Photo: Hebrew University of Jerusalem

The promise of molecular electronics gets hoisted up the flagpole periodically, but now an international team of researchers based out of the Hebrew University of Jerusalem claim to have made a breakthrough with DNA molecules that they believe may be the most significant development in the last decade of molecular electronics research.

In research published in the journal Nature Nanotechnology,  a international group of researchers hailing from Cyprus, Denmark, Italy, Spain, and the United States has demonstrated that electric current can be transmitted through long DNA molecules. They believe that this demonstration could lead to the development of DNA-based electronic circuits.

Much research has focused on making DNA circuits. For instance, scientists have explored schemes in which DNA would serve as a kind of circuit board or scaffold for precisely assembling electronic components at resolutions as small as 6 nanometers. But so far it’s all been without much success.

DNA was thought to be a promising basis for molecular circuits, because of its ability to self-assemble into various structures. But a big stumbling block has been that no one has been able to measure reliably or quantitatively the flow of current through the molecule.

While other research has been able to produce transport measurements of current through DNA, the results have appeared contradictory at times because of differences in the measured molecules and experimental set-ups. 

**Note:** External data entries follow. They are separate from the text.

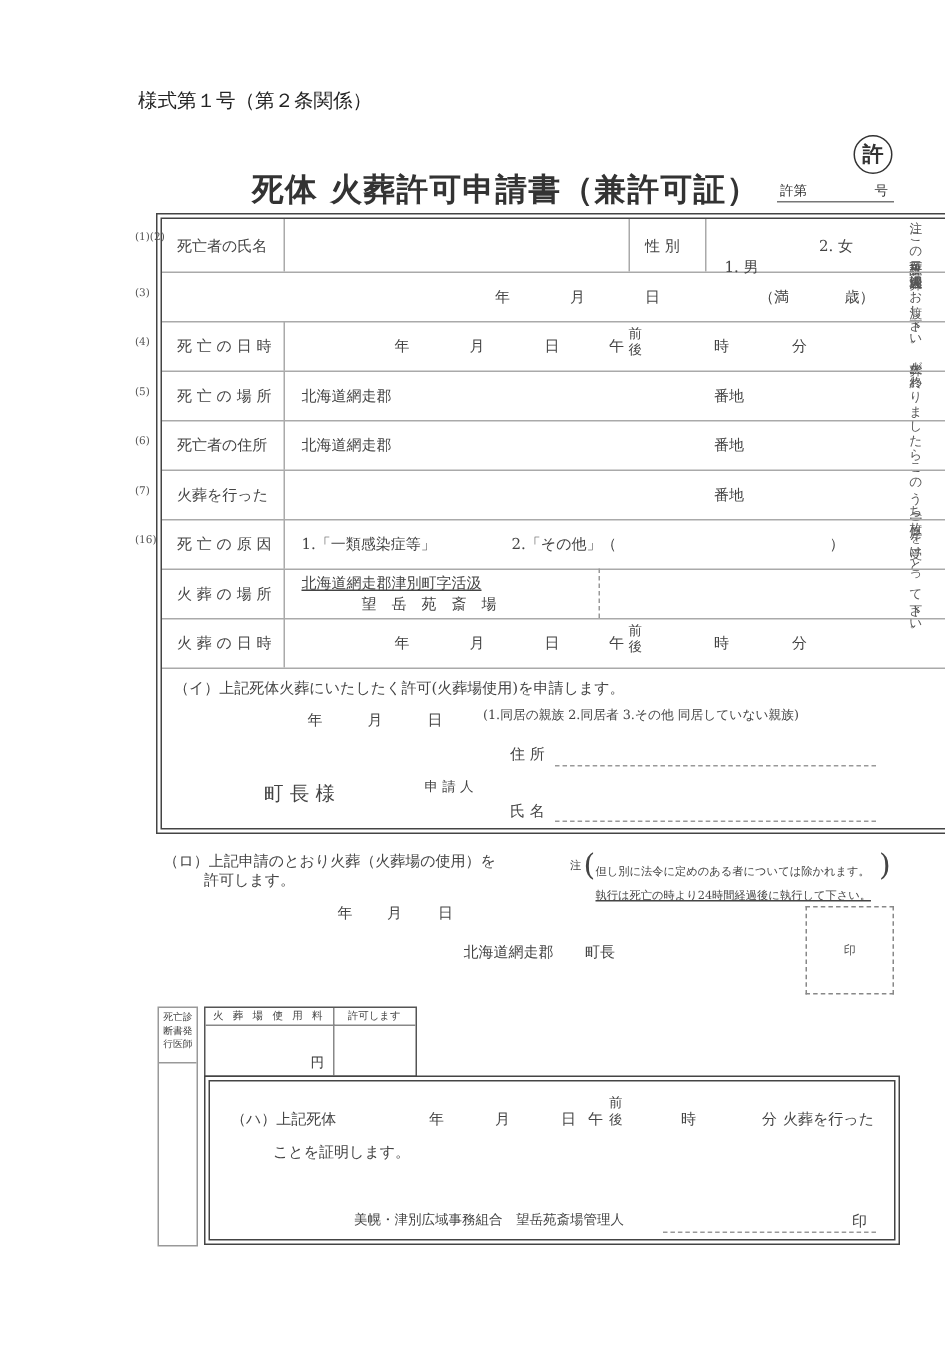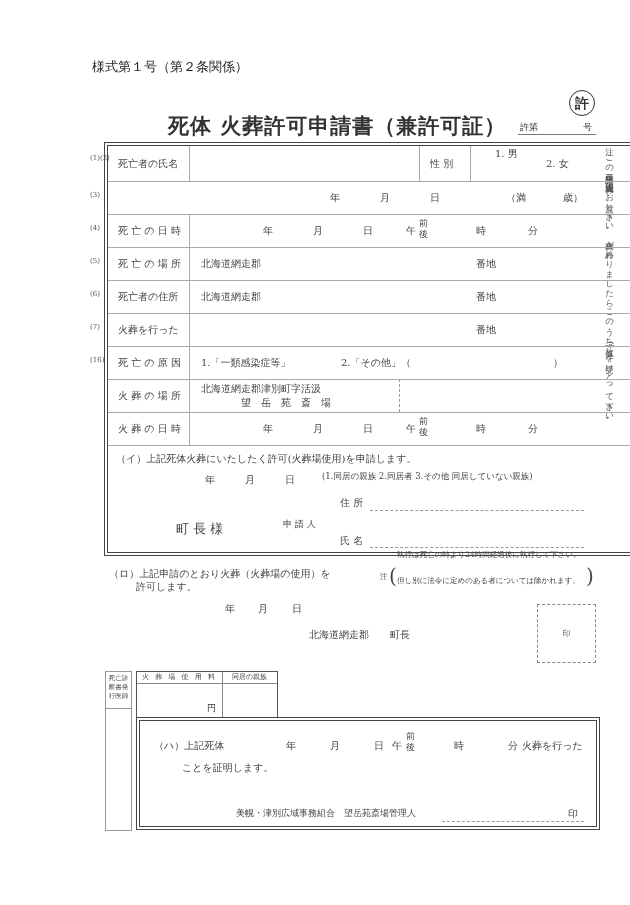"1. 男" span.cell { margin-left: 12px -> none; top: 1px -> 25px }
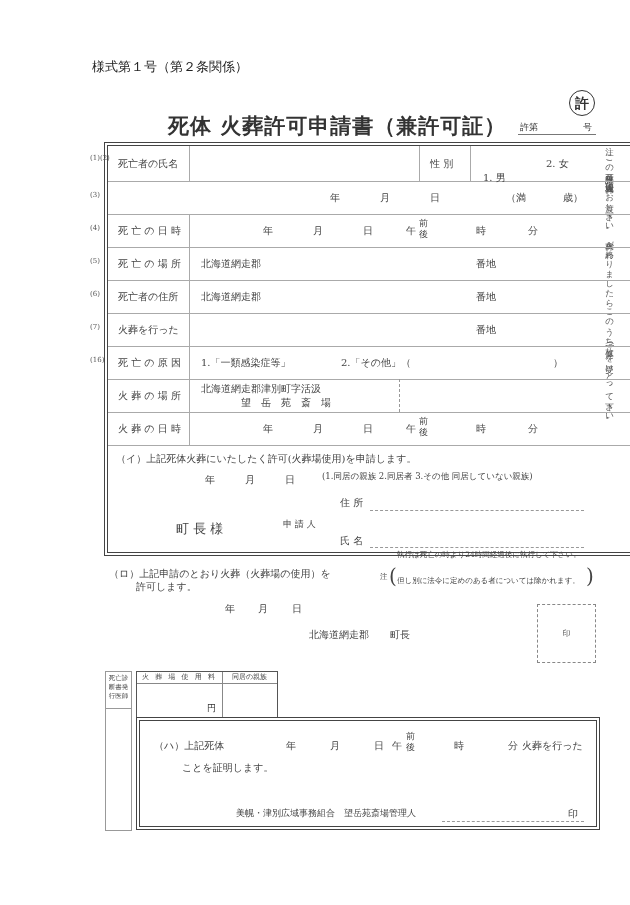"北海道網走郡津別町字活汲" span.cell { text-decoration: none -> underline }
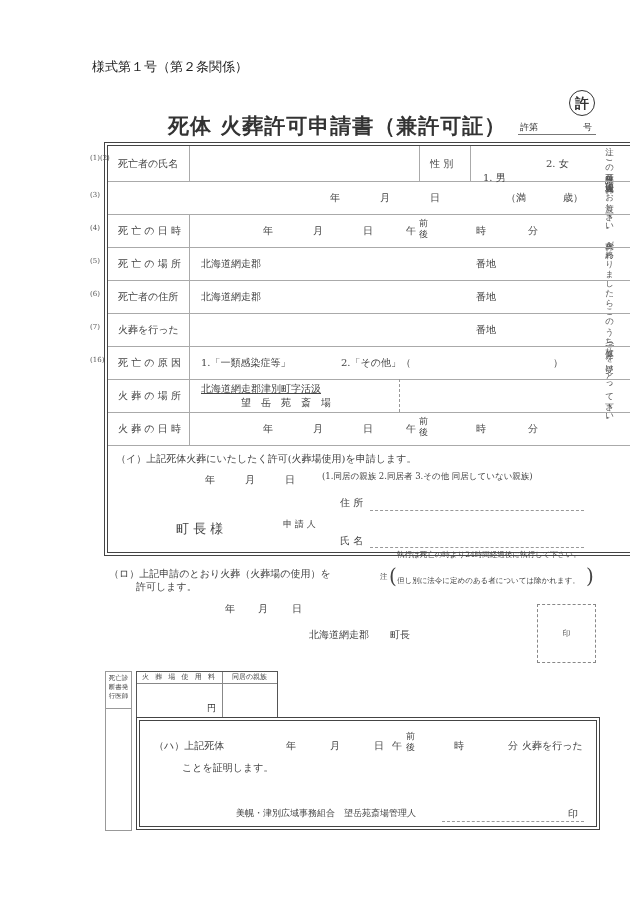"執行は死亡の時より24時間経過後に執行して下さい。" div.abs { text-decoration: none -> underline; top: 550px -> 592px }
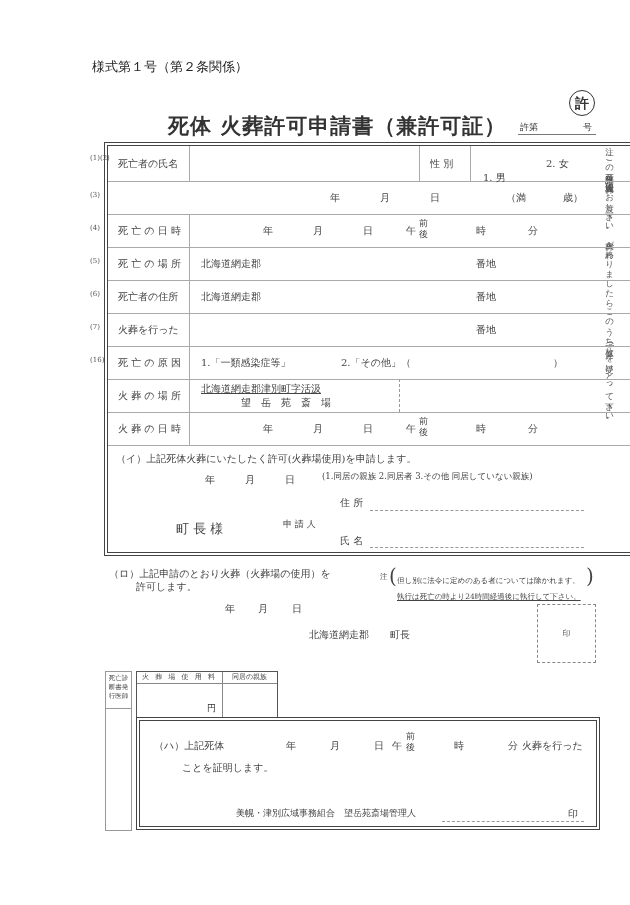"同居の親族" div.h2 { text: 同居の親族 -> 許可します }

In this latest work, the researchers were able to measure reliably and reproducibly currents ranging from tens of picoamperes (pA) to more than 100 pA over distances ranging from tens of nanometres to more than 100 nm.

"This research paves the way for implementing DNA-based programmable circuits for molecular electronics, a new generation of computer circuits that can be more sophisticated, cheaper and simpler to make," said Danny Porath, a professor at the Hebrew University of Jerusalem, in a press release.

While this is no doubt an important development, there are still huge obstacles that remain for molecular electronics to ever be realized. Perhaps the biggest remaining issue is how to maintain the stability of molecules under typical integrated circuit processing conditions—in particular, the propensity of direct vapor deposition of metallic electrodes onto molecules to result in shorts.

We are likely to see this research have an impact on stability during manufacture and other issues.